RDP yang digelar di Ruang Rapat DPRD Provinsi Kaltara, Senin (20/7), dipimpin Ketua Komisi I DPRD Kaltara Alimuddin, ST. Pertemuan tersebut dihadiri anggota Komisi I, perangkat pemerintah daerah, perwakilan PT Telkom Indonesia, Telkomsel, Telkom Infrastruktur (Infranexia), GEMA Bulungan, serta KNPI Kalimantan Utara.
Dalam rapat itu, GEMA Bulungan menyampaikan berbagai aspirasi terkait kualitas jaringan telekomunikasi yang dinilai masih belum optimal, terutama di Tanjung Selor sebagai ibu kota Provinsi Kalimantan Utara. Kondisi tersebut disebut berdampak terhadap pelayanan pemerintahan, pendidikan, kesehatan, dunia usaha, hingga pengembangan ekonomi digital.
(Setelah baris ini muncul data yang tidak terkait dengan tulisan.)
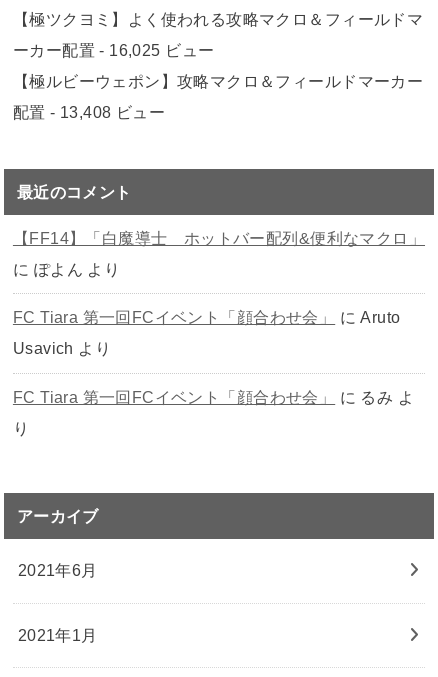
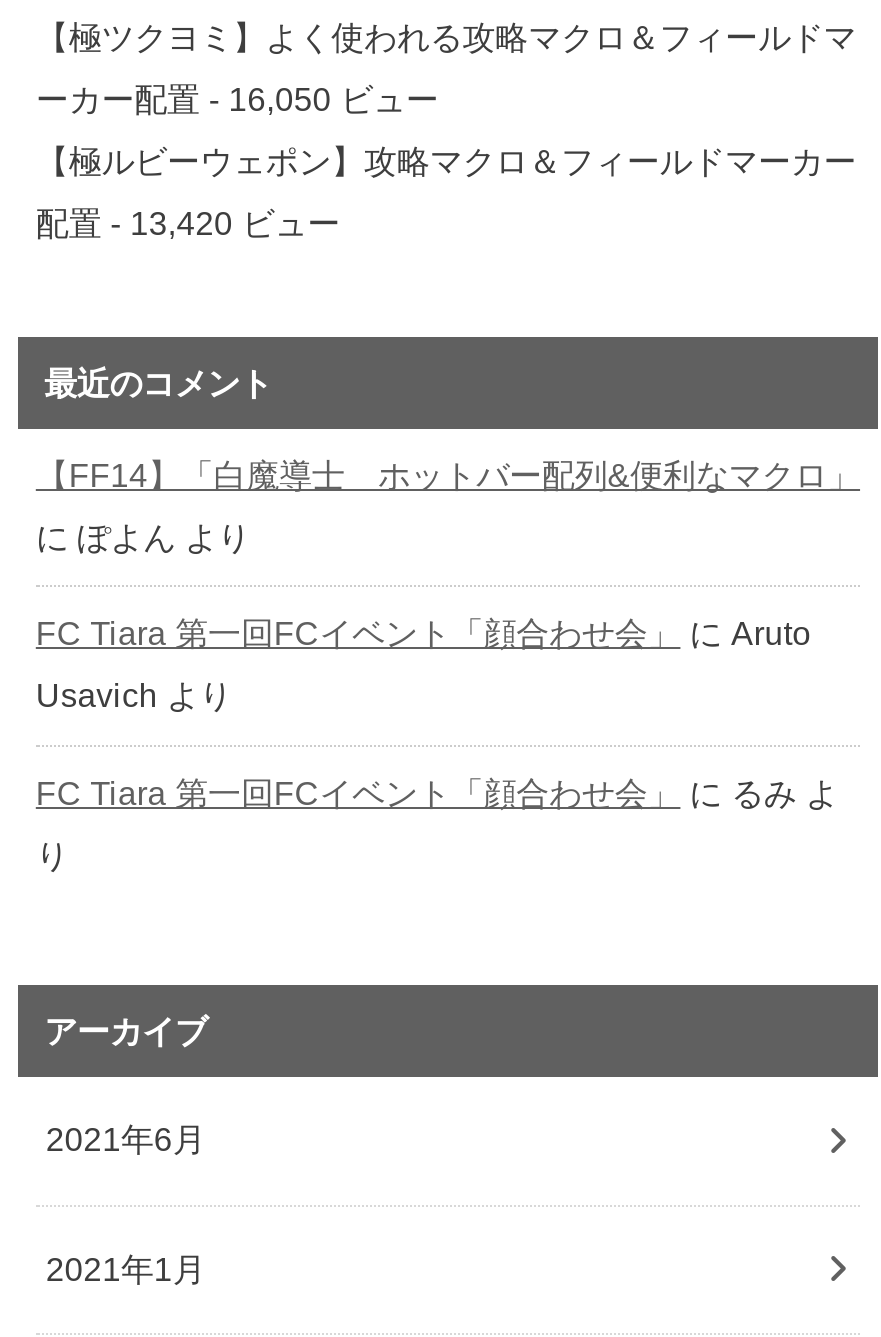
- ーカー配置- 16,025 ビュー
+ ーカー配置- 16,050 ビュー

- 配置- 13,408 ビュー
+ 配置- 13,420 ビュー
Menindaklanjuti aspirasi tersebut, Komisi I DPRD Kaltara bersama seluruh pihak yang hadir menyepakati untuk mendorong PT Telkom Indonesia dan PT Telkomsel meningkatkan kapasitas jaringan, menambah infrastruktur telekomunikasi, meningkatkan kapasitas Base Transceiver Station (BTS), serta mempercepat pembangunan jaringan fiber optik di wilayah yang masih mengalami keterbatasan layanan.
Komisi I DPRD Kaltara menegaskan akan terus mengawal realisasi peningkatan infrastruktur telekomunikasi di Kabupaten Bulungan. Upaya tersebut diharapkan mampu menghadirkan layanan komunikasi dan internet yang lebih cepat, merata, dan berkualitas sehingga dapat mendukung pelayanan publik sekaligus mendorong pertumbuhan ekonomi digital di Kalimantan Utara.